Again, it is sometimes said that Christ is the end of the ceremonial law (including not only the sacrificial cultus but circumcision and the observance of the sacred calendar) but not of the moral law. Once more, this is a perfectly valid, and to some extent an obvious, theological and ethical distinction; but it has no place in Pauline exegesis. It has to be read into Paul, for it is not a distinction that Paul himself makes.
PAUL: Apostle of the Heart Set Free (Grand Rapids, MI: Wm. B. Eerdmans Publishing Co., 1977), pp. 192-193.
We have quoted Romans 6:14: "sin will have no dominion over you, since you are not under law but under grace." The implication of these words is as astounding for traditional theological ethics today as in the first century. To be under law--not only the law of Moses but the law of God--means to be under the dominion of sin. To be under grace--the grace of God brought near in Christ--is to be liberated simultaneously from the rule of law and the dominion of sin. So Paul had proved in his own life.
PAUL: Apostle of the Heart Set Free (Grand Rapids, MI: Wm. B. Eerdmans Publishing Co., 1977), p. 193.

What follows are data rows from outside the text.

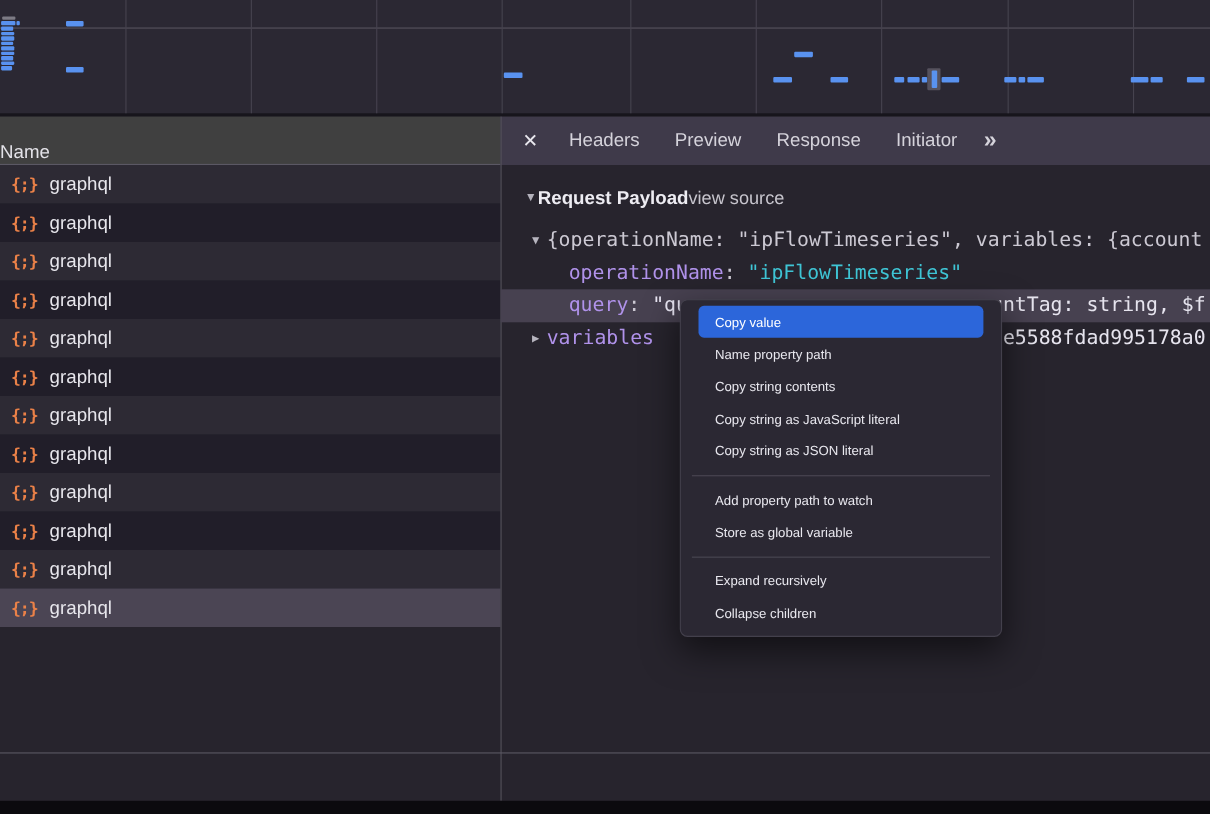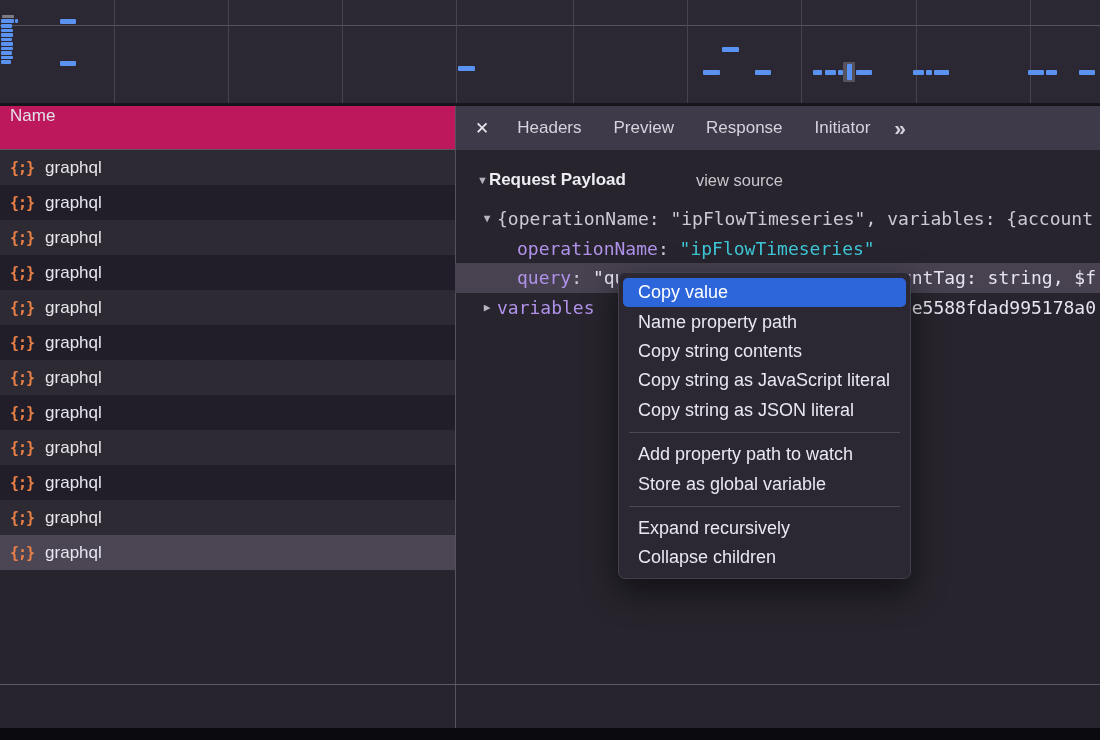--- a/index.html
+++ b/index.html
@@ -16,9 +16,9 @@
   .tbar{position:absolute;border-radius:1px;}
 
   
-  .name-header{position:absolute;left:0;top:106px;width:455px;height:44px;background:#be185d;
+  .name-header{position:absolute;left:0;top:106px;width:455px;height:44px;background:#404040;
     border-bottom:1px solid #5b5864;box-sizing:border-box;color:#e3e2e8;font-size:17px;font-weight:500;
-    display:flex;align-items:flex-start;padding-left:10px;}
+    display:flex;align-items:flex-end;padding-left:0;}
   .tabbar{position:absolute;left:455px;top:106px;width:645px;height:44px;background:#3f3a4a;
     display:flex;align-items:center;box-sizing:border-box;}
   .close-btn{color:#e9e8ee;font-size:17px;margin:0 12px 0 20px;cursor:default;}

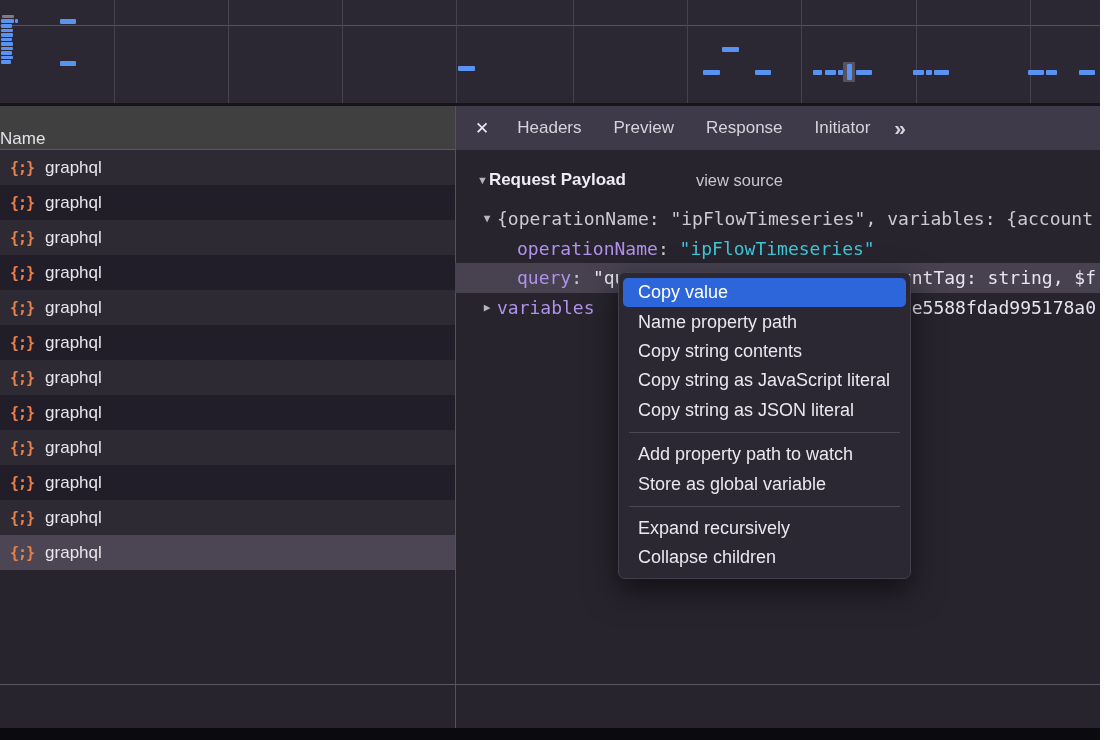--- a/index.html
+++ b/index.html
@@ -42,7 +42,7 @@
   .section-row{position:absolute;left:0;top:16px;height:28px;display:flex;align-items:center;}
   .sec-tri{color:#b3b1bb;font-size:11px;margin-left:22px;}
   .sec-title{color:#edecf2;font-weight:bold;font-size:17px;margin-left:1px;}
-  .view-source{color:#c7c5cd;font-size:16.5px;margin-left:70px;}
+  .view-source{color:#c7c5cd;font-size:16.5px;}
   .tree{position:absolute;left:0;top:54px;width:645px;font-family:"DejaVu Sans Mono",monospace;font-size:18px;color:#ccc9d3;}
   .trow{position:relative;height:29.5px;display:flex;align-items:center;white-space:pre;}
   .trow.pad-tri{padding-left:22px;}

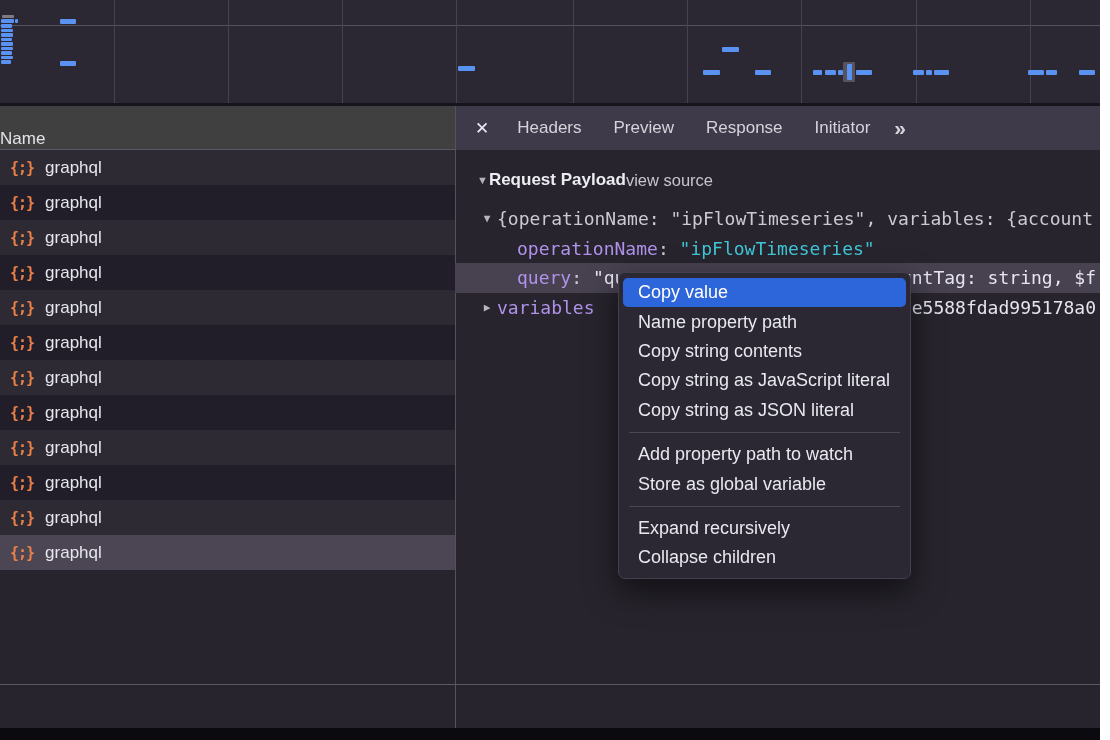--- a/index.html
+++ b/index.html
@@ -61,7 +61,7 @@
     border:1px solid #43404c;border-radius:7px;box-shadow:0 12px 32px rgba(0,0,0,.55);
     padding:5px 0;box-sizing:border-box;z-index:50;}
   .menu-item{height:29.4px;display:flex;align-items:center;padding-left:15px;color:#e9e8ef;
-    font-size:18px;margin:0 4px;border-radius:5px;white-space:nowrap;}
+    font-size:12px;margin:0 16px;border-radius:5px;white-space:nowrap;}
   .menu-item.highlighted{background:#2c66da;color:#ffffff;}
   .menu-sep{height:1px;background:#4b4853;margin:7px 10px;}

Christian holiness is not a matter of painstaking conformity to the individual precepts of an external law code; it is rather a question of the Holy Spirit's producing His fruit in the life, reproducing those graces which were seen in perfection in the life of Christ.
The Epistle of Paul to the Romans (Grand Rapids, MI: Wm. B. Eerdmans Publishing Co., 1975), p. 162.
This insistence on the law of love, instead of prudential rules and regulations, was felt by many of Paul's Christian contemporaries to come unrealistically near to encouraging moral indifferentism; and many Christians since his day have shared their sentiments. But, unlike Paul's contemporary critics, Christian moralists since Paul's day have tended to hold that, in insisting on prudential rules and regulations, they are following the implications of his teaching, if not his express judgments. But we should appreciate that Paul conforms no more to the conventions of religious people today than he conformed to the conventions of religious people around A.D. 50; it is best to let Paul be Paul. And when we do that, we shall recognize in him the supreme libertarian, the great herald of Christian freedom, insisting that man in Christ has reached his spiritual majority and must no longer be confined to the leading-strings of infancy but enjoy the birthright of the freeborn sons of God. Here if anywhere Luther entered into the mind of Paul: "A Christian man is a most free lord of all, subject to none. A Christian man is a most dutiful servant of all, subject to all." "Subject to none" in respect of his liberty; "subject to all" in respect of his charity. This, for Paul, is the law of Christ because this was the way of Christ. And in this way, for Paul, the divine purpose underlying Moses' law is vindicated and accomplished.
PAUL: Apostle of the Heart Set Free (Grand Rapids, MI: Wm. B. Eerdmans Publishing Co., 1977), p. 202.